Comparing bleed frequency and factor concentrate use between haemophilia A and B patients.

Haemorrhagic manifestations in patients with haemophilia A and B are considered quite similar for comparable level of factor deficiency. We investigated the bleeding frequency and factor usage between HA and HB patients with comparable disease severities. We collected data on frequency of bleeds and factor concentrate utilization over 3 years, from January 2001 to December 2003. Information was gathered from home infusion logs recorded by patients or their parents, and treatment records from the Hemophilia Clinic or the Hospital Emergency Department. Data were available on 58 patients with severe HA (FVIII < 0.01 U mL(-1)), 10 with moderate HA (FVIII < 0.05 U mL(-1)), 15 with severe HB, and five with moderate HB who required treatment for episodic bleeds, postoperative haemostasis and for primary or secondary prophylaxis.

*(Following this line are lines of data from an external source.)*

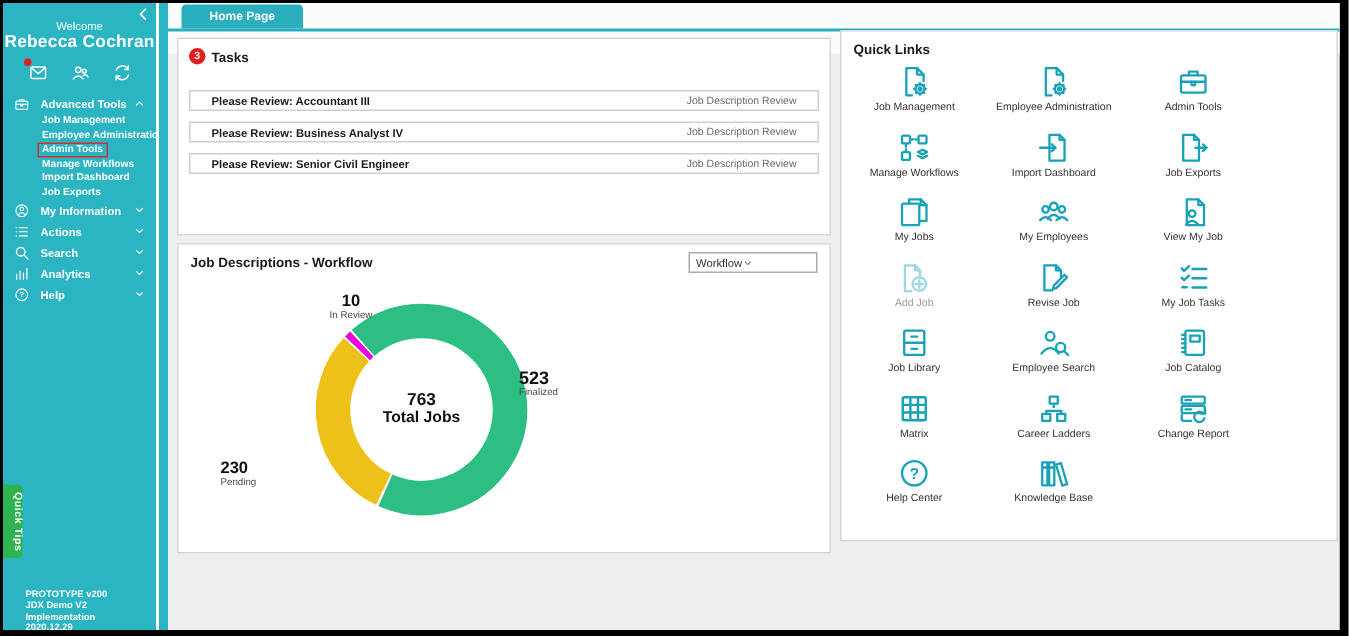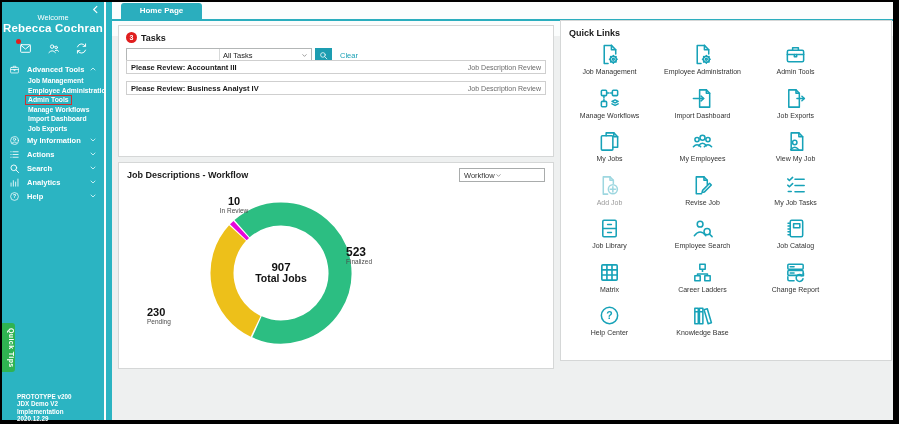--- a/index.html
+++ b/index.html
@@ -425,23 +425,6 @@
         <div class="badge">3</div>
         <div class="panel-title">Tasks</div>
       </div>
-      <div class="search-row">
-        <div class="combo">
-          <input class="combo-input" type="text" value="" style="">
-          <div class="combo-select">
-            <span class="cs-label">All Tasks</span>
-            <svg class="chev">
-                <use href="#sym-chevron-down"></use>
-              </svg>
-          </div>
-        </div>
-        <button class="search-btn">
-          <svg class="sic">
-              <use href="#sym-magnifier"></use>
-            </svg>
-        </button>
-        <span class="clear-link">Clear</span>
-      </div>
       <div class="task-list" id="task-list">
           <div class="task-row">
             <span class="task-title">Please Review: Accountant III</span>

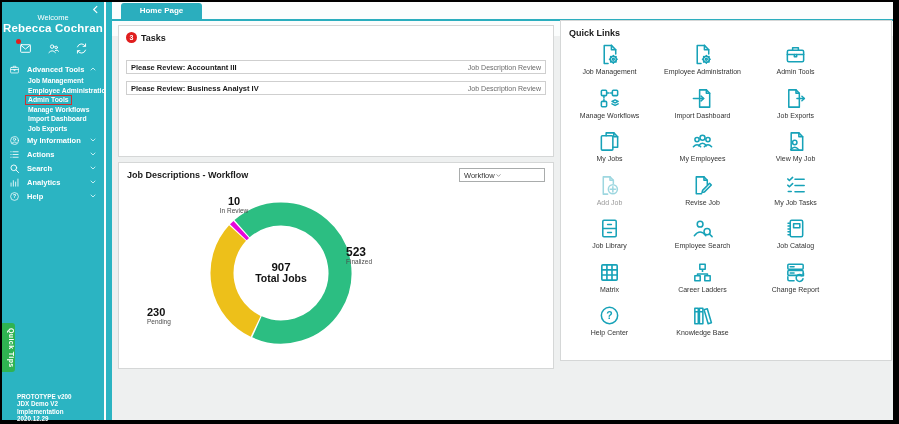--- a/index.html
+++ b/index.html
@@ -60,7 +60,7 @@
   .clear-link { margin-left:8px; font-size:7.5px; color:#1AA0B5; cursor:pointer; }
   .task-list { position:absolute; left:7px; top:34px; right:7px; }
   .task-row { height:14px; border:1px solid #cfcfcf; background:#fff; display:flex; align-items:center; justify-content:space-between;
-    padding:0 4px; margin-bottom:7px; cursor:pointer; }
+    padding:0 14px; margin-bottom:7px; cursor:pointer; }
   .task-title { font-size:7.5px; font-weight:bold; color:#1a1a1a; }
   .task-type { font-size:7px; color:#6a6a6a; }
 

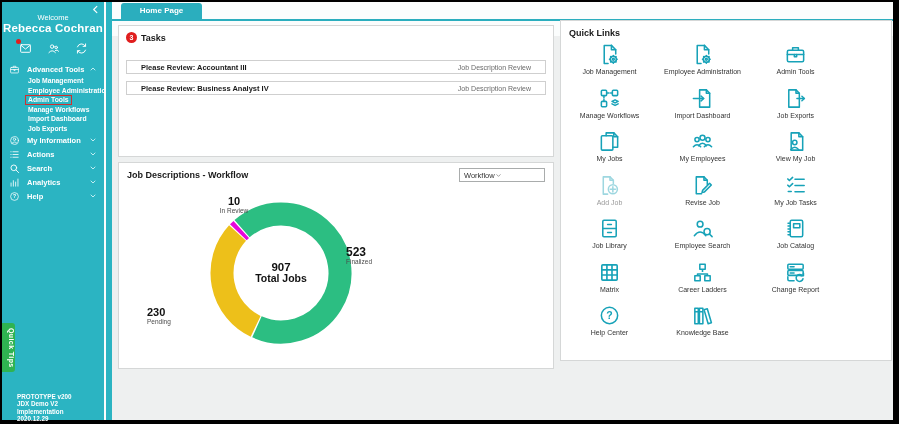--- a/index.html
+++ b/index.html
@@ -434,6 +434,10 @@
             <span class="task-title">Please Review: Business Analyst IV</span>
             <span class="task-type">Job Description Review</span>
           </div>
+          <div class="task-row">
+            <span class="task-title">Please Review: Senior Civil Engineer</span>
+            <span class="task-type">Job Description Review</span>
+          </div>
         </div>
     </div>
 

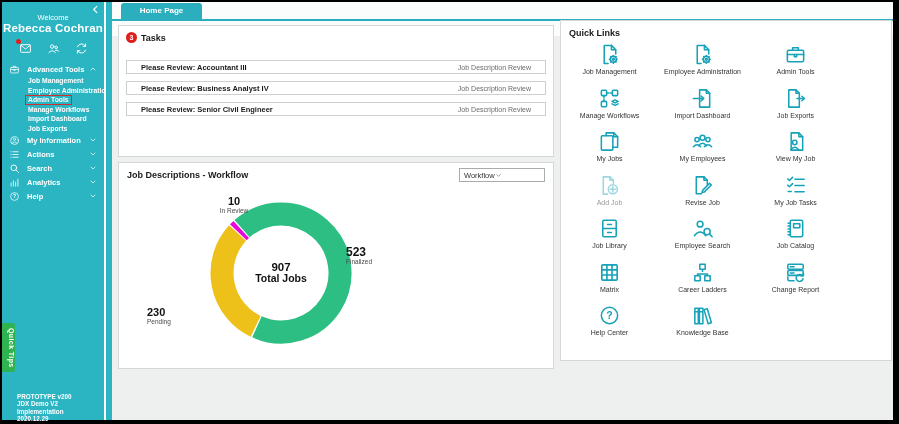--- a/index.html
+++ b/index.html
@@ -456,7 +456,7 @@
             <path d="M119.32 47.27 A59 59 0 0 1 122.23 44.42" stroke="#E606DB" stroke-width="23" fill="none"></path>
           </svg>
         <div class="donut-center">
-          <div class="dc-num">907</div>
+          <div class="dc-num">763</div>
           <div class="dc-lbl">Total Jobs</div>
         </div>
       <div class="donut-label pos-0">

The HA patients bled more frequently than HB patients (14.4 vs. 8.63 bleeds/patient/year), but used similar amounts of concentrate per year. HA patients underwent surgical procedures 3.2 times more frequently than HB patients to correct musculoskeletal complications. A total of 21,363,409 IU of recombinant FVIII was used by patients with HA (104,722 IU/patient/year) and 6,430, 960 IU of recombinant factor IX, by patients with HB (107,182 IU/patient/year). The difference in factor concentrate usage is not statistically significant (P > 0.05). The decrease in bleed frequency in haemophilia B indicates that the conclusions from randomized trials of prophylaxis in HA may not be accurately applied to HB.